▸ INSTRUCTIONS FOR THE TASK: Return only the lines from the start of the records through the line that contains "source venv/bin/activate", inclusive; leave out all pictures.

RECORDS PROVIDED section start

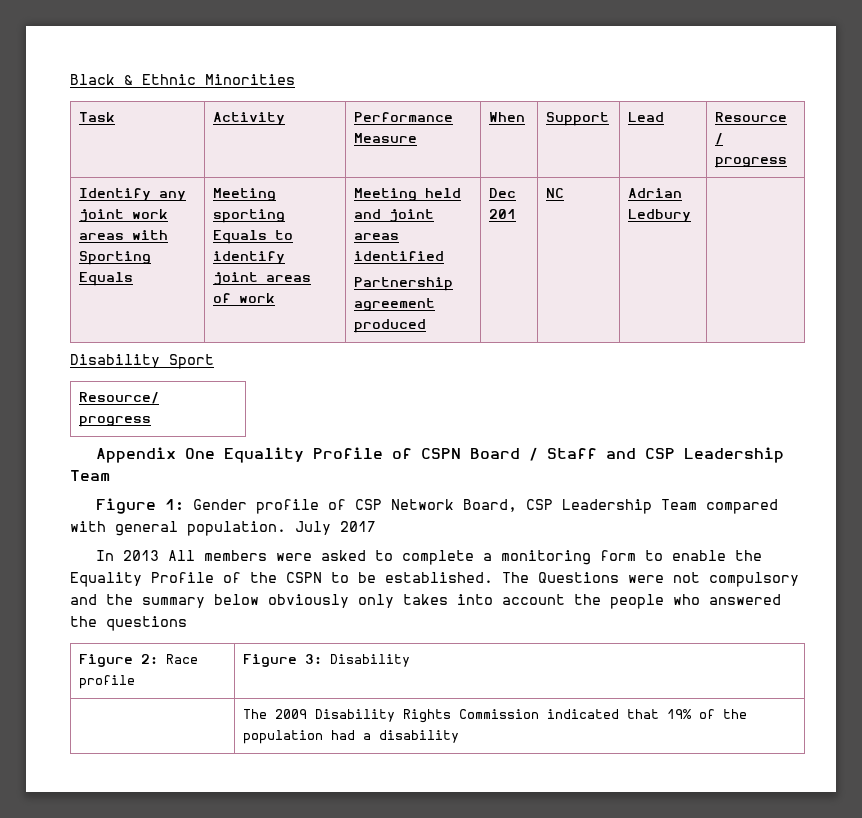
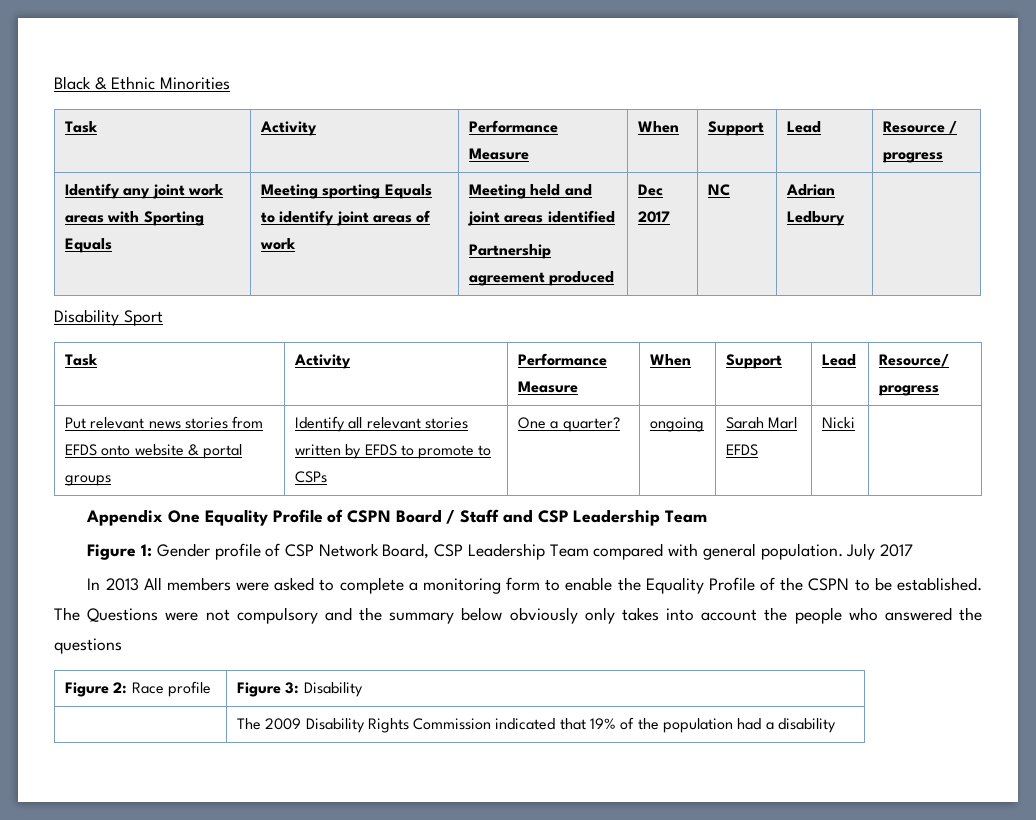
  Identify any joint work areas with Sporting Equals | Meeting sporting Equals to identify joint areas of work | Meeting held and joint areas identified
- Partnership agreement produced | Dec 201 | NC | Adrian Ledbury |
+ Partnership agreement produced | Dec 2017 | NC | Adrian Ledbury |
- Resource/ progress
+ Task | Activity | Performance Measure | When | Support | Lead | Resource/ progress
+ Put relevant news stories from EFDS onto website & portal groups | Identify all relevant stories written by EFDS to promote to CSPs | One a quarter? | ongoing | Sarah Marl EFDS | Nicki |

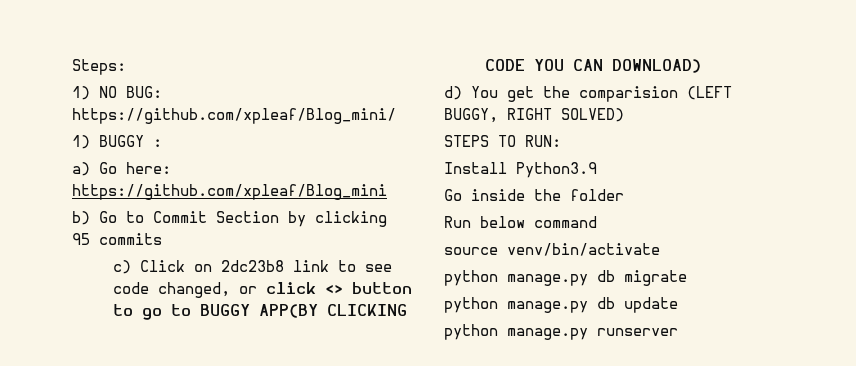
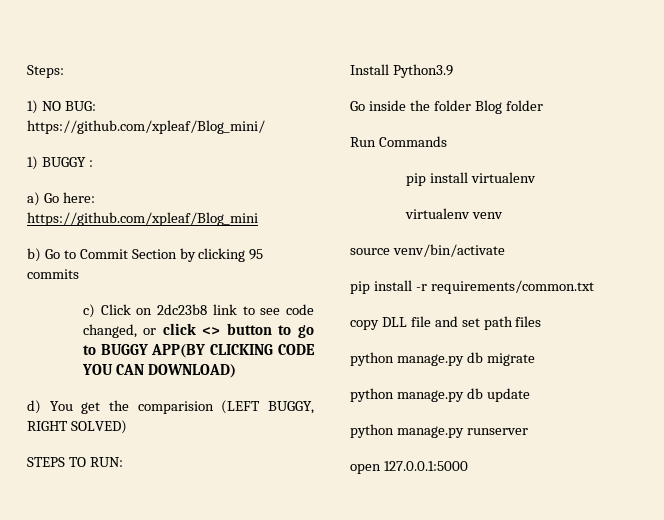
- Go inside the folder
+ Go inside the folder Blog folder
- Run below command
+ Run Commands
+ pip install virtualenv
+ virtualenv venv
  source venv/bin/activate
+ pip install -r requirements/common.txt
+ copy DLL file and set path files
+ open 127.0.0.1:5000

RECORDS PROVIDED section end

▸ THE ANSWER:
  Identify any joint work areas with Sporting Equals | Meeting sporting Equals to identify joint areas of work | Meeting held and joint areas identified
- Partnership agreement produced | Dec 201 | NC | Adrian Ledbury |
+ Partnership agreement produced | Dec 2017 | NC | Adrian Ledbury |
- Resource/ progress
+ Task | Activity | Performance Measure | When | Support | Lead | Resource/ progress
+ Put relevant news stories from EFDS onto website & portal groups | Identify all relevant stories written by EFDS to promote to CSPs | One a quarter? | ongoing | Sarah Marl EFDS | Nicki |

- Go inside the folder
+ Go inside the folder Blog folder
- Run below command
+ Run Commands
+ pip install virtualenv
+ virtualenv venv
  source venv/bin/activate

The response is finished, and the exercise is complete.